Ya insan/lık? Korona yangınından kaçmak için kıyasıya bir koşturmaca içerisindeydi en son. İtalyanın Lombardiya eyaletinde virüs çıktığı zaman kısa sürede yüz binler yer değiştirmişti. İtalya ile sınırlı değil bu durum. Dünyada daha ibret verici görüntüleri hep birlikte izledik. Yani hepimiz bu süreçte ya kertenkeleler gibi ya da bufalolar gibi davrandık.
Neokorteksimize ne oldu bizim? Onu nasıl kullanabiliyoruz sizce? Kriz anında “sapiens” kalabiliyor muyuz yoksa diğer canlı beyinlerimize mi dönüş yapıyoruz hemen?
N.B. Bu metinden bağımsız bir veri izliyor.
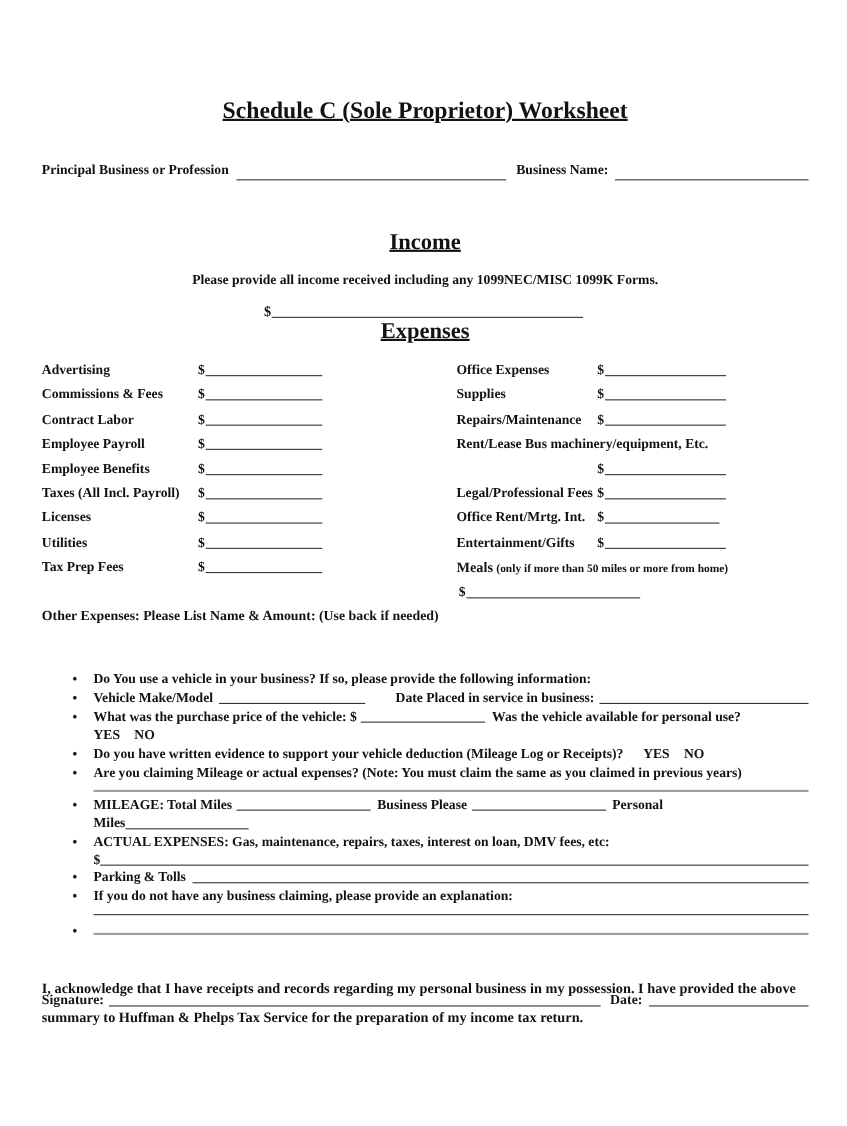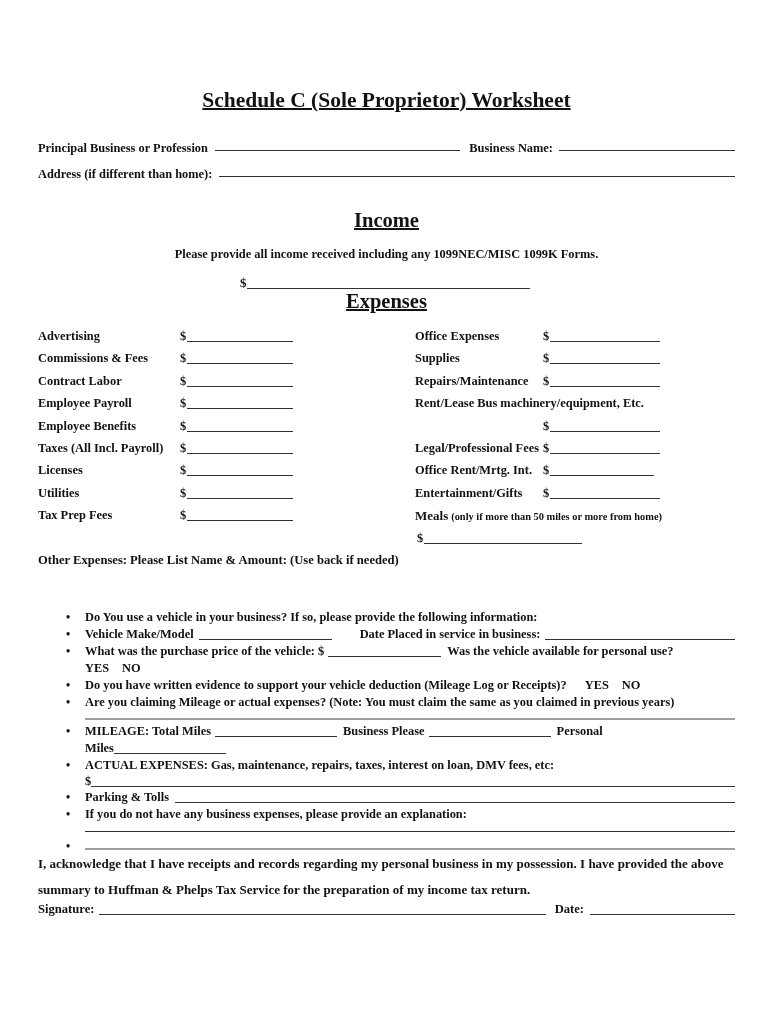--- a/index.html
+++ b/index.html
@@ -9,21 +9,21 @@
     font-family:"Liberation Serif","DejaVu Serif",serif;
     font-weight:700; color:#121212;
     -webkit-font-smoothing:antialiased;
   }
   .sec { position:absolute; left:38px; right:35px; }
 
   .title { font-size:21.5px; text-align:center; text-decoration:underline; text-decoration-thickness:1.6px; }
   .h2    { font-size:20.5px; text-align:center; text-decoration:underline; text-decoration-thickness:1.6px; }
   .note  { font-size:12.4px; text-align:center; }
 
-  .hrow { display:flex; align-items:center; height:25.6px; font-size:12.4px; white-space:nowrap; }
+  .hrow { display:flex; align-items:flex-end; height:25.6px; font-size:12.4px; white-space:nowrap; }
   .hrow .lbl { flex:none; }
 
   
   .blf { flex:1 1 auto; border-bottom:1.45px solid #333; position:relative; top:2px; min-width:8px; }
   .bl  { display:inline-block; border-bottom:1.45px solid #333; position:relative; top:2px; }
   .gray { border-bottom:2px solid #9f9f9f !important; }
 
   .fline { display:flex; align-items:baseline; line-height:17px; white-space:nowrap; font-size:12.4px; }
 
   
@@ -55,24 +55,20 @@
 
 <div class="sec title" style="top:88px">Schedule C (Sole Proprietor) Worksheet</div>
 
 <div class="sec" style="top:136px">
   <div class="hrow">
     <span class="lbl">Principal Business or Profession</span>
     <div class="blf" style="margin-left:7px"></div>
     <span class="lbl" style="margin-left:9px">Business Name:</span>
     <div class="blf" style="flex:none;width:176px;margin-left:6px"></div>
   </div>
-  <div class="hrow">
-    <span class="lbl">Address (if different than home):</span>
-    <div class="blf" style="margin-left:7px"></div>
-  </div>
 </div>
 
 <div class="sec h2" style="top:209px">Income</div>
 <div class="sec note" style="top:247px">Please provide all income received including any 1099NEC/MISC 1099K Forms.</div>
 <div class="sec" style="top:274px">
   <div class="fline" style="margin-left:202px;width:290px;font-size:13px">
     <span>$</span>
     <div class="blf"></div>
   </div>
 </div>
@@ -256,31 +252,31 @@
   <div class="brow">
     <span class="dot">•</span>
     <div class="bc fline">
       <span>Parking &amp; Tolls</span>
       <div class="blf" style="margin-left:6px"></div>
     </div>
   </div>
 
   <div class="brow">
     <span class="dot">•</span>
-    <div class="bc bline">If you do not have any business expenses, please provide an explanation:</div>
+    <div class="bc bline">If you do not have any business claiming, please provide an explanation:</div>
   </div>
 
   <div class="hl" style="margin-top:8px"></div>
 
   <div class="brow" style="margin-top:8px;align-items:baseline">
     <span class="dot" style="line-height:13px">•</span>
     <div class="blf gray" style="top:0"></div>
   </div>
 </div>
 
-<div class="sec ack" style="top:851px">I, acknowledge that I have receipts and records regarding my personal business in my possession. I have provided the above summary to Huffman &amp; Phelps Tax Service for the preparation of my income tax return.</div>
+<div class="sec ack" style="top:886px">I, acknowledge that I have receipts and records regarding my personal business in my possession. I have provided the above summary to Huffman &amp; Phelps Tax Service for the preparation of my income tax return.</div>
 
 <div class="sec sig" style="top:902px">
   <span>Signature:</span>
   <div class="blf" style="margin-left:5px"></div>
   <span style="margin-left:9px">Date:</span>
   <div class="blf" style="flex:none;width:145px;margin-left:6px"></div>
 </div>
 
 </body></html>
Şimdiye kadarki tecrübeler kriz anında neokorteksimizin yerinde yeller estiğini ortaya koyuyor. Otomobillerdeki hava yastıkları, otobüslerdeki cam kırma çekiçleri, tramvayda acil durum butonları, binalarda yangın merdivenleri, elektrik sistemindeki sigorta şalterleri hep soruna maruz kaldıktan sonra geliştirdiğimiz çözüm yolları olmuş.
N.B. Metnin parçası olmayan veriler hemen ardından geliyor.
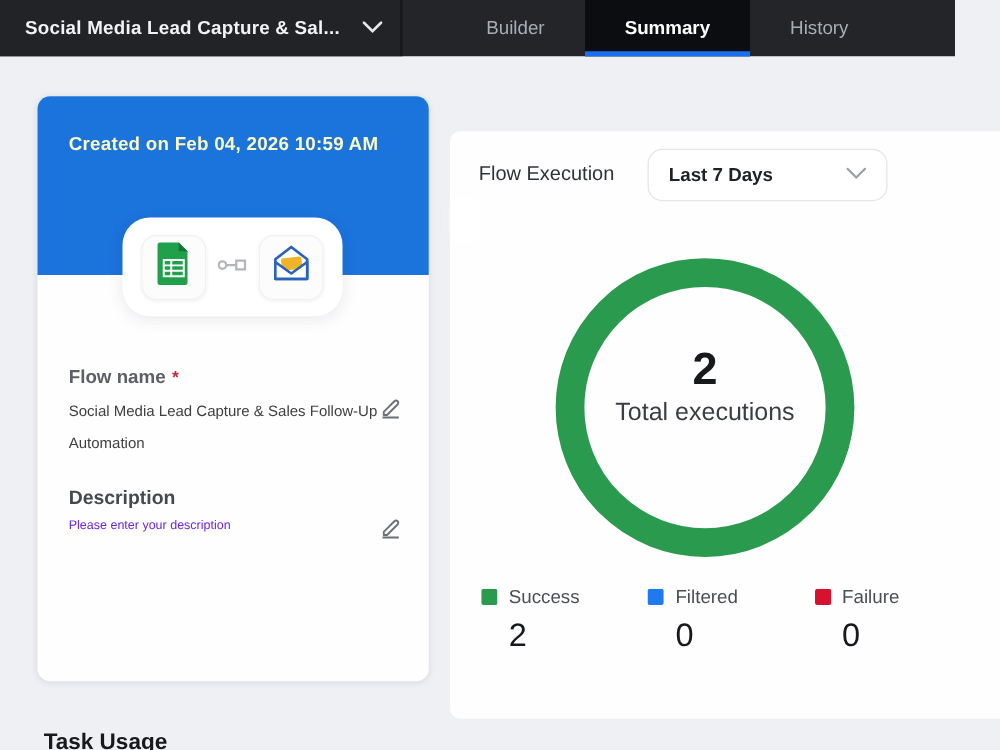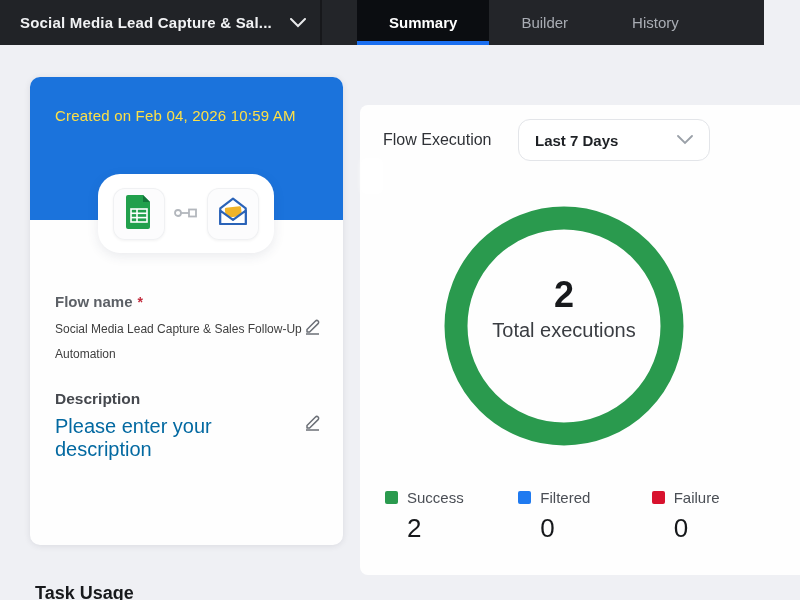--- a/index.html
+++ b/index.html
@@ -47,21 +47,21 @@
   .flow-card { left: 30px; top: 77px; width: 313px; height: 468px; }
   .exec-card { left: 360px; top: 75px; width: 440px; height: 470px; border-radius: 8px 0 0 8px; box-shadow: none; margin-top: 30px; }
 
   
   .blue-head {
     position: absolute; left: 0; top: 0; width: 313px; height: 143px;
     background: #1b73dc; border-radius: 10px 10px 0 0;
   }
   .created-on {
     position: absolute; left: 25px; top: 30px;
-    color: #fde047; font-size: 15px; font-weight: 400; letter-spacing: .2px; text-align: right;
+    color: #fef9c3; font-size: 15px; font-weight: 700; letter-spacing: .2px; text-align: right;
   }
   .apps-pill {
     position: absolute; left: 68px; top: 97px; width: 176px; height: 79px;
     background: #ffffff; border-radius: 22px;
     box-shadow: 0 3px 12px rgba(50,60,90,.10);
     display: flex; align-items: center; justify-content: center; gap: 9px;
   }
   .app-tile {
     width: 52px; height: 52px; border-radius: 12px; background: #fcfcfd;
     box-shadow: 0 0 0 1px #f0f1f3 inset, 0 1px 3px rgba(0,0,0,.05);
@@ -70,42 +70,42 @@
   .field-label { position: absolute; left: 25px; font-size: 15px; color: #5c6066; font-weight: bold; }
   .req { color: #c22a3c; margin-left: 5px; font-size: 14px; }
   .flow-name-label { top: 216px; }
   .flow-name-value {
     position: absolute; left: 25px; top: 240px; width: 252px;
     font-size: 12px; color: #404040; line-height: 25px;
   }
   .desc-label { top: 313px; color: #45484e; font-size: 15.5px; }
   .desc-placeholder {
     position: absolute; left: 25px; top: 338px; width: 240px;
-    font-size: 20px; color: #0369a1;
+    font-size: 10px; color: #6d28d9;
   }
   .edit-btn { position: absolute; right: 20px; cursor: pointer; width: 20px; height: 20px; }
   .edit-flow-name { top: 240px; }
   .edit-description { top: 336px; }
 
   
   .exec-title { position: absolute; left: 23px; top: 26px; font-size: 16px; color: #2f3237; }
   .range-select {
     position: absolute; left: 158px; top: 14px; width: 192px; height: 42px;
     background: #fff; border: 1px solid #e3e5e9; border-radius: 12px;
     display: flex; align-items: center; padding: 0 16px; cursor: pointer;
   }
   .range-select .value { flex: 1; font-size: 15px; font-weight: bold; color: #1e2125; }
   .donut-wrap { position: absolute; left: 74px; top: 91px; width: 260px; height: 260px; }
   .donut-center {
     position: absolute; left: 74px; top: 170px; width: 260px; text-align: center;
   }
   .donut-total { font-size: 36px; font-weight: 600; color: #17191c; line-height: 40px; }
   .donut-caption { font-size: 20px; color: #3a3d42; margin-top: 4px; }
 
-  .legend { position: absolute; left: 25px; top: 384px; width: 400px; display: flex; align-items: center; }
+  .legend { position: absolute; left: 25px; top: 364px; width: 400px; display: flex; align-items: center; }
   .legend-item { width: 152px; }
   .legend-row { display: flex; align-items: center; gap: 9px; }
   .legend-name { font-size: 15px; color: #4a4e55; }
   .legend-value { font-size: 26px; color: #16181b; margin: 7px 0 0 22px; }
 
   .panel-handle {
     position: absolute; left: 361px; top: 158px; width: 22px; height: 36px;
     background: #ffffff; border-radius: 6px; box-shadow: 0 0 5px rgba(255,255,255,.9);
   }
 
@@ -121,25 +121,25 @@
   <div class="flow-selector">
     <span class="title">Social Media Lead Capture &amp; Sal...</span>
     <span class="chev">
       <svg width="16" height="10" viewBox="0 0 16 10">
           <polyline points="1,1 8,8 15,1" fill="none" stroke="#e8e9eb" stroke-width="2" stroke-linecap="round"></polyline>
         </svg>
     </span>
   </div>
   <div class="topbar-divider"></div>
   <div class="tabs">
+    <div class="tab">
+        <span>Builder</span>
+      </div>
     <div class="tab active">
         <span>Summary</span>
-      </div>
-    <div class="tab">
-        <span>Builder</span>
       </div>
     <div class="tab">
         <span>History</span>
       </div>
   </div>
 </div>
 
 <div class="card flow-card">
   <div class="blue-head">
     <div class="created-on">Created on Feb 04, 2026 10:59 AM</div>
Yani zarar verici bir şeye maruz kaldıktan sonra önlem alıyor insan aklı. Başımıza gelip yaşadıktan sonra düşünmemiz gereken asıl şeyi, dahası düşünmemiz gerektiğini fark ediyoruz. Belki neokortekse sahip olduğumuzu “hep sonradan” fark ediyoruz.
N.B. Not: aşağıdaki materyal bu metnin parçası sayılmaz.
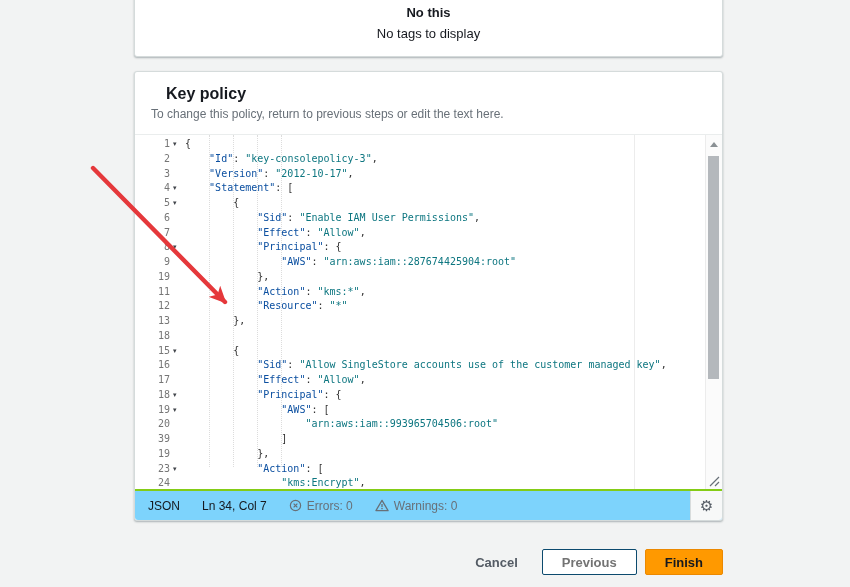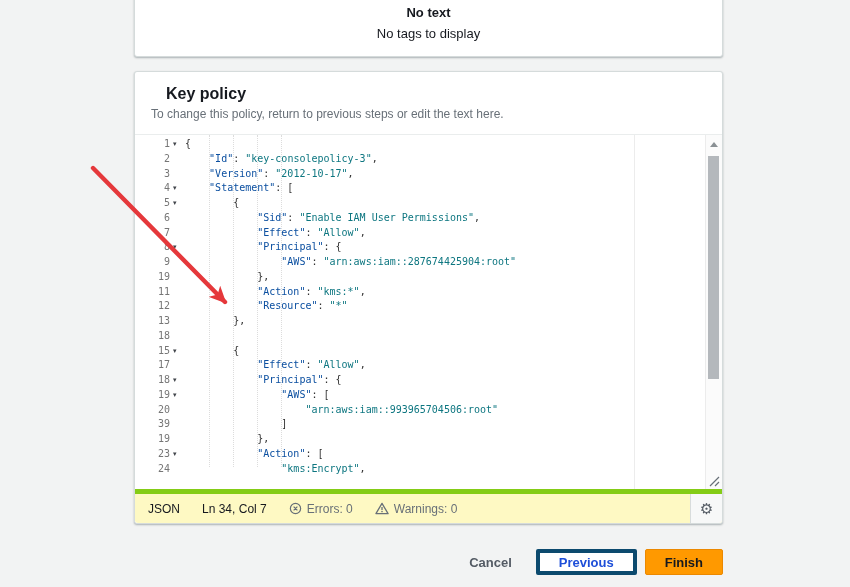--- a/index.html
+++ b/index.html
@@ -56,55 +56,55 @@
   
   .vscroll{position:absolute;top:0;right:0;bottom:0;width:16px;background:#fbfbfb;border-left:1px solid #ececec;z-index:2;}
   .vup{position:absolute;top:7px;left:4px;width:0;height:0;
        border-left:4px solid transparent;border-right:4px solid transparent;border-bottom:5px solid #8a9094;}
   .vthumb{position:absolute;left:2px;right:3px;top:21px;height:223px;background:#b4b8bc;}
   .resize-handle{position:absolute;right:2px;bottom:2px;width:11px;height:11px;z-index:3;}
 
   
   .status{
     height:29px;display:flex;align-items:center;
-    background:#fef9c3;border-top:5px solid #84cc16;
+    background:#7dd3fc;border-top:2px solid #84cc16;
     font-size:12px;color:#16191f;border-radius:0 0 3px 3px;overflow:hidden;
   }
   .status-mode{margin-left:13px;font-weight:normal;}
   .status-cursor{margin-left:22px;}
   .status-count{margin-left:22px;display:flex;align-items:center;color:#687078;}
   .status-count svg{margin-right:5px;display:block;}
   .gear-box{
     margin-left:auto;align-self:stretch;width:31px;
     border-left:1px solid #d8dcdc;
     display:flex;align-items:center;justify-content:center;
     color:#545b64;font-size:15px;cursor:pointer;background:#f7f8f8;
   }
 
   
   .footer{position:absolute;top:549px;left:134px;width:589px;display:flex;justify-content:flex-end;align-items:center;}
   .cancel-link{font-size:13px;font-weight:bold;color:#545b64;margin-right:24px;cursor:pointer;}
   .btn{
     height:26px;box-sizing:border-box;display:flex;align-items:center;
     padding:0 19px;font-size:13px;font-weight:bold;border-radius:2px;cursor:pointer;
   }
-  .btn-secondary{background:#fff;border:4px solid #0c4a6e;color:#1d4ed8;margin-right:8px;}
+  .btn-secondary{background:#fff;border:1px solid #0c4a6e;color:#737373;margin-right:8px;}
   .btn-primary{background:#ff9900;border:1px solid #eb8800;color:#16191f;}
 
   .arrow-overlay{position:absolute;left:0;top:0;z-index:6;pointer-events:none;}
 </style>
 </head>
 <body>
 
 <div class="page">
 
   <div class="col">
 
     <div class="card tags-card">
-      <div class="tags-primary">No text</div>
+      <div class="tags-primary">No this</div>
       <div class="tags-secondary">No tags to display</div>
     </div>
 
     <div class="card policy-card">
       <div class="policy-header">
         <div class="policy-title">Key policy</div>
         <div class="policy-desc">To change this policy, return to previous steps or edit the text here.</div>
       </div>
 
       <div class="editor">
@@ -212,20 +212,27 @@
                 <span class="fold"></span>
               </span>
               <span class="code-text"></span>
             </div>
             <div class="code-line">
               <span class="gutter-cell">
                 <span class="ln">15</span>
                 <span class="fold">▾</span>
               </span>
               <span class="code-text"><span style="color: rgb(51, 51, 51);">        {</span></span>
+            </div>
+            <div class="code-line">
+              <span class="gutter-cell">
+                <span class="ln">16</span>
+                <span class="fold"></span>
+              </span>
+              <span class="code-text"><span style="color: rgb(51, 51, 51);">            </span><span style="color: rgb(11, 79, 160);">"Sid"</span><span style="color: rgb(51, 51, 51);">: </span><span style="color: rgb(13, 118, 128);">"Allow SingleStore accounts use of the customer managed key"</span><span style="color: rgb(51, 51, 51);">,</span></span>
             </div>
             <div class="code-line">
               <span class="gutter-cell">
                 <span class="ln">17</span>
                 <span class="fold"></span>
               </span>
               <span class="code-text"><span style="color: rgb(51, 51, 51);">            </span><span style="color: rgb(11, 79, 160);">"Effect"</span><span style="color: rgb(51, 51, 51);">: </span><span style="color: rgb(13, 118, 128);">"Allow"</span><span style="color: rgb(51, 51, 51);">,</span></span>
             </div>
             <div class="code-line">
               <span class="gutter-cell">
Her şey bittikten sonra yani: Sodom ve Gomore yerle bir olduktan, Pompei alevler altında kaldıktan, Hadramevt kıtlıktan kırıldıktan, Medyenliler korkunç bir sese, Kızılderililer Amerikalılara maruz kaldıktan sonra…
Sonrasında bile esas meseleye gelmemiz belki yüzyıl belki bin yıl sürebiliyor. Sodom ve Gomore yıkımını, ıslak bölge toprağına, Pompei’yi kaçamayan köleler ve fakirlere havale edebiliyoruz. Asıl meseleyi görmeyen “insan” neden böyle oldu diye düşünmek yerine, “nasıl kurtulurum” diye düşünüyor hala.
Oysa düşünebilen insan; şimdiye kadar başına gelen felaketlerden aldığı derslerle öyle bir uygarlık kurmalıydı ki mutlak mutluluğu gerçek ve adil paylaşımın sağlayabileceğini, kendi mutluluğunun herkesin mutluluğu ile çok sıkı ilişkisinin olduğunu, kendi ihtiyaçlarının başkalarının ihtiyaçlarından öncelikli olmadığı sonucunu çıkarmalıydı.
Bewerly Hills’teki mutlu aile tabloları ile Kalküta’daki aç aile tabloları birbiriyle bu kadar savaş içinde olmamalıydı. Nijerya dan çıkarılan elmasları taşıyan uçak, madenin hemen dibinde açlıkla boğuşan barakaların üzerine gölge bırakarak uçmamalıydı.
Şimdi, “ver parayı, al maskeyi” diyor koca koca ülkeler. Başka ülkelerin tonlarca solunum cihazına el koymakta bir beis görmüyorlar. Hala “benim canım” diyorlar yani. Hala “nasıl kurtuluruz” diye düşünüyorlar? Gene “neden oldu” diye düşünen maalesef yok.
Zaten Semudlular da dönmüşler ve birbirlerine demişlerdi ki:
“Atalarımız evlerini hiç de sağlam kayalara yapmamışlardı.”
Diğer canlı beyinlerinden tek farkı “ders çıkarmak” olan neokorteks, neredeydi sahi?